Set down every line of the data exactly, skipping the pictures.

§ Web page edit records:
________________________

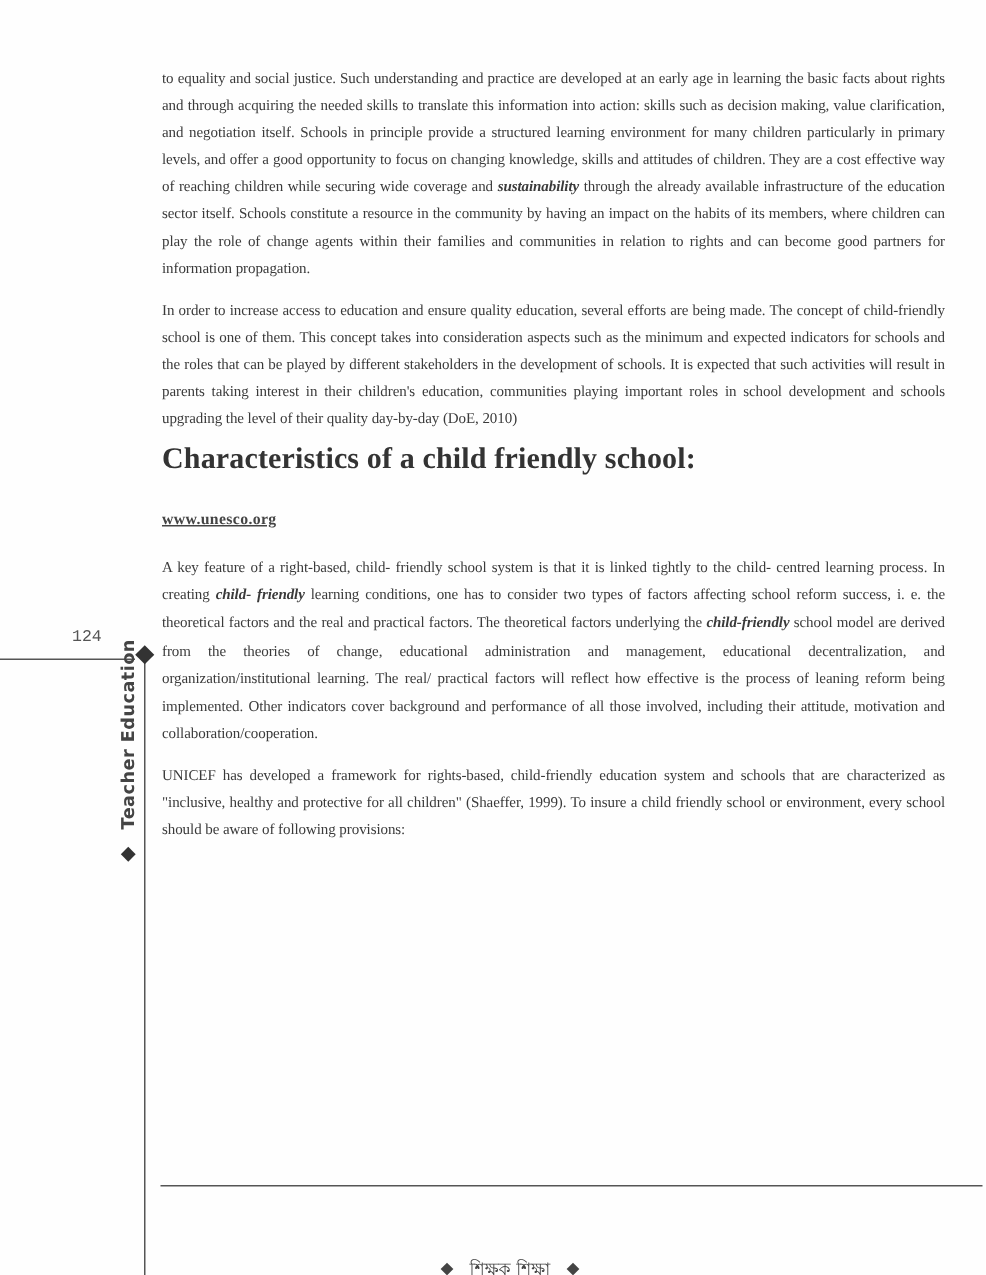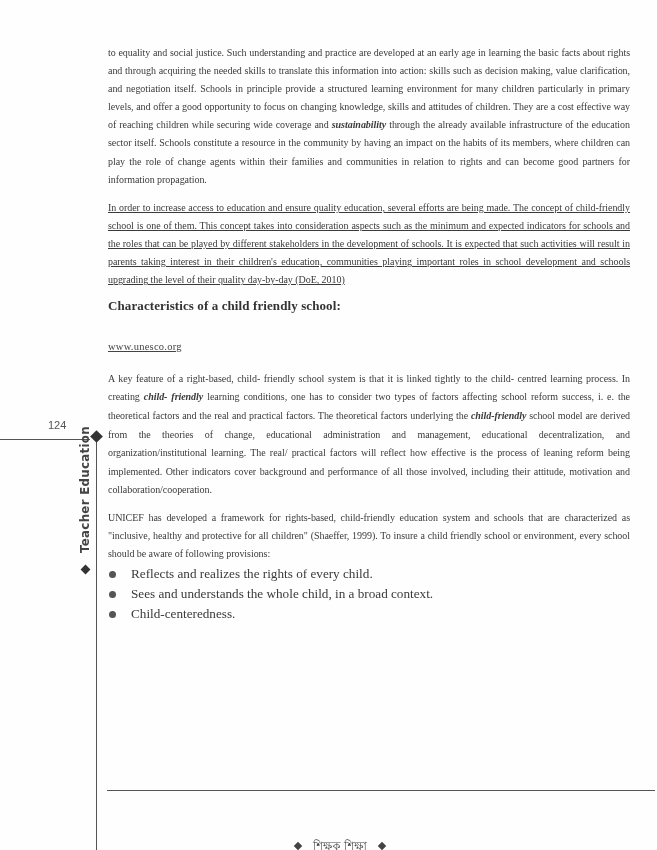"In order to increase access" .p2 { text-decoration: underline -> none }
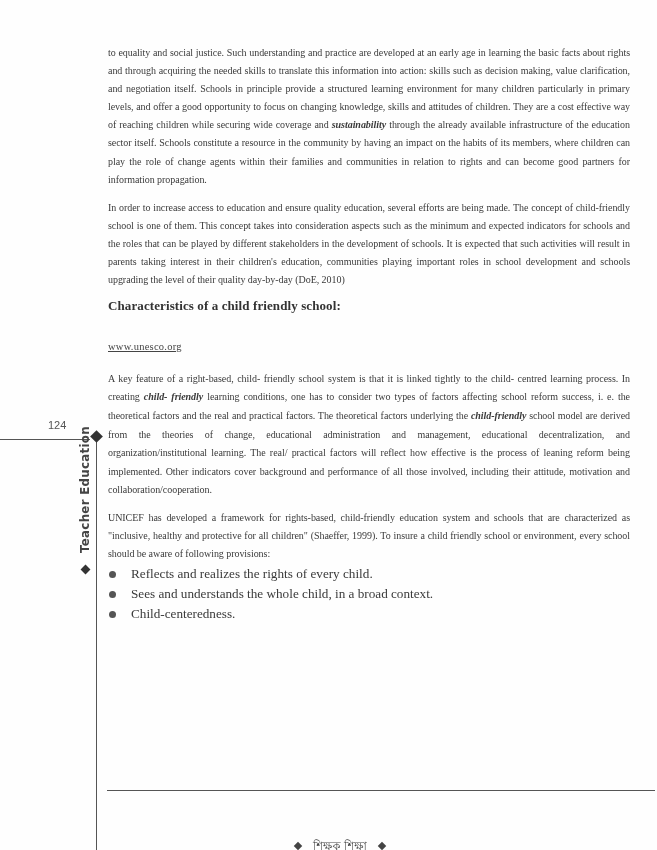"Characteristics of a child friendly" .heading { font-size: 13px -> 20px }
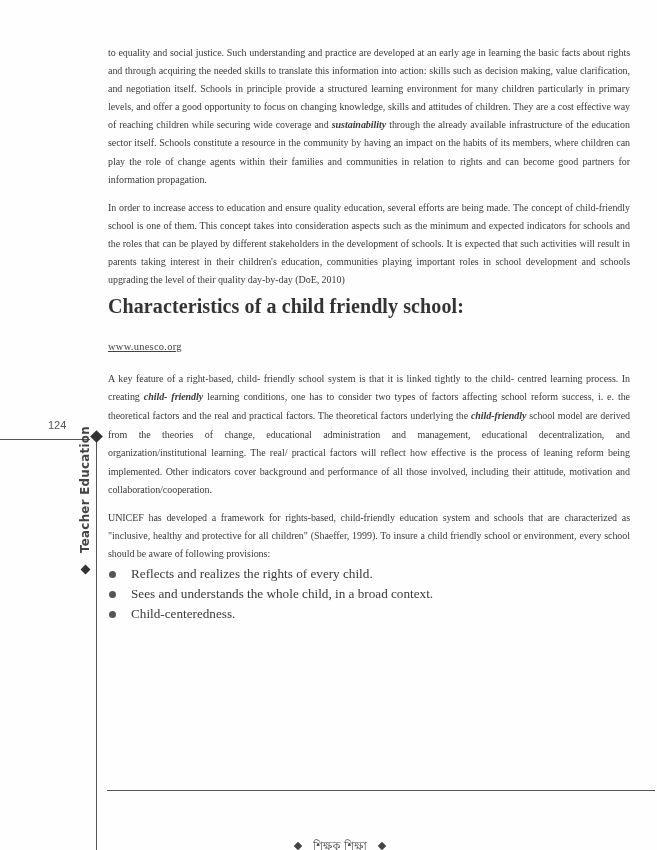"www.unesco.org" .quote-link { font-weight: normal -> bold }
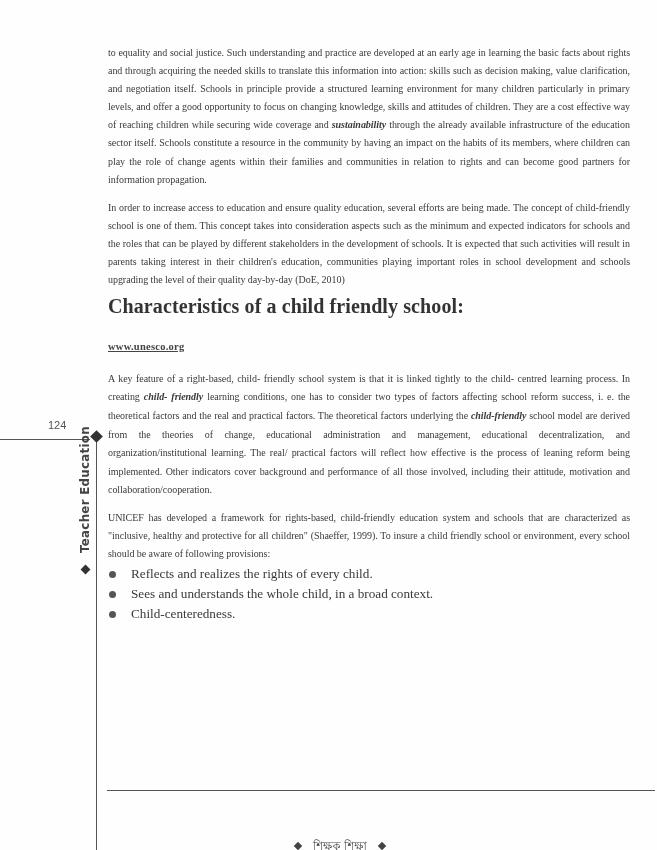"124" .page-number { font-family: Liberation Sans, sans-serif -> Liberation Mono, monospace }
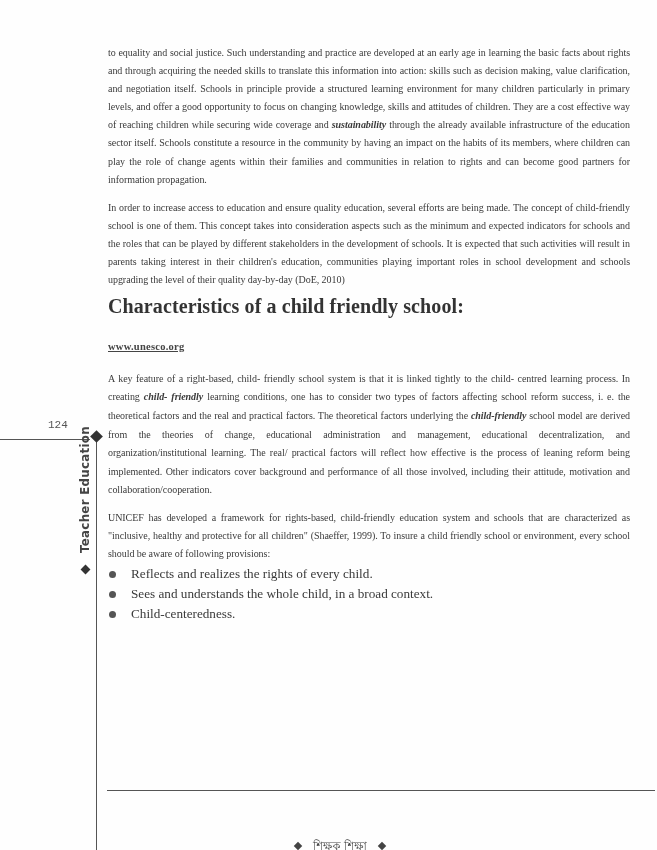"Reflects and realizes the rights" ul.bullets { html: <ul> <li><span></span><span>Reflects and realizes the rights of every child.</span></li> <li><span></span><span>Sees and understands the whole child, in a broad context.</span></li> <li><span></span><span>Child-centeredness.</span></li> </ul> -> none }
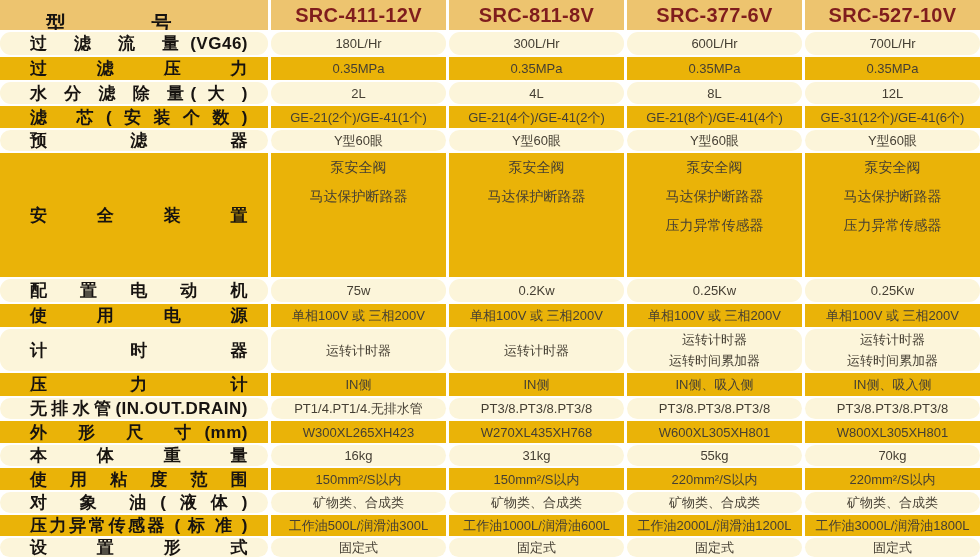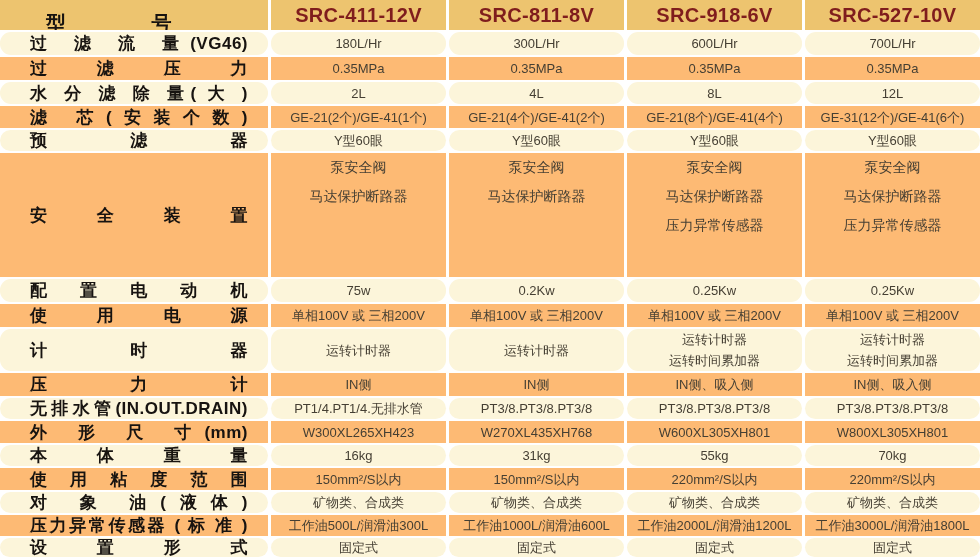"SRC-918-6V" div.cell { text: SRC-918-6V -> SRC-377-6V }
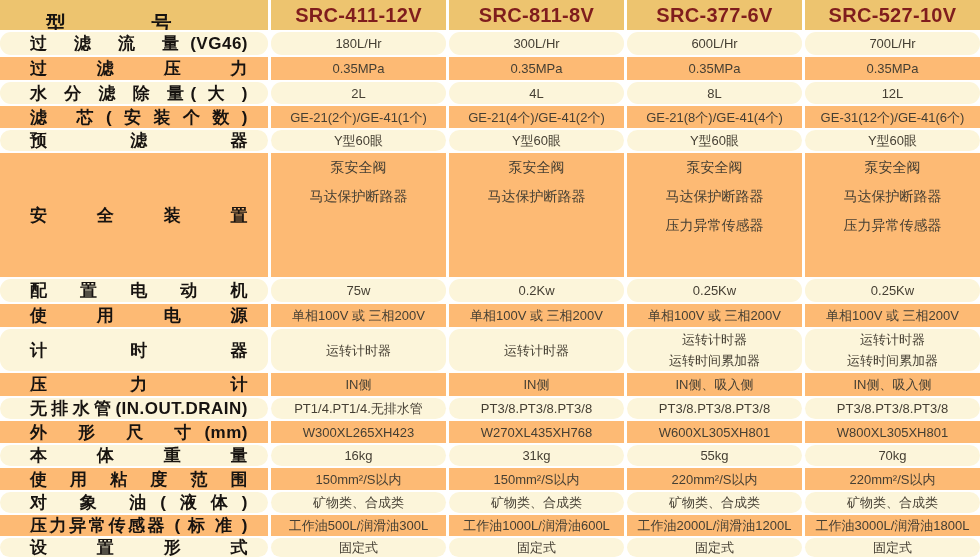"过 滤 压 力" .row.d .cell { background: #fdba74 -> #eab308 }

________________________

§ Written response:
"In order to increase access" .p2 { text-decoration: underline -> none }
"Characteristics of a child friendly" .heading { font-size: 13px -> 20px }
"www.unesco.org" .quote-link { font-weight: normal -> bold }
"124" .page-number { font-family: Liberation Sans, sans-serif -> Liberation Mono, monospace }
"Reflects and realizes the rights" ul.bullets { html: <ul> <li><span></span><span>Reflects and realizes the rights of every child.</span></li> <li><span></span><span>Sees and understands the whole child, in a broad context.</span></li> <li><span></span><span>Child-centeredness.</span></li> </ul> -> none }
"SRC-918-6V" div.cell { text: SRC-918-6V -> SRC-377-6V }
"过 滤 压 力" .row.d .cell { background: #fdba74 -> #eab308 }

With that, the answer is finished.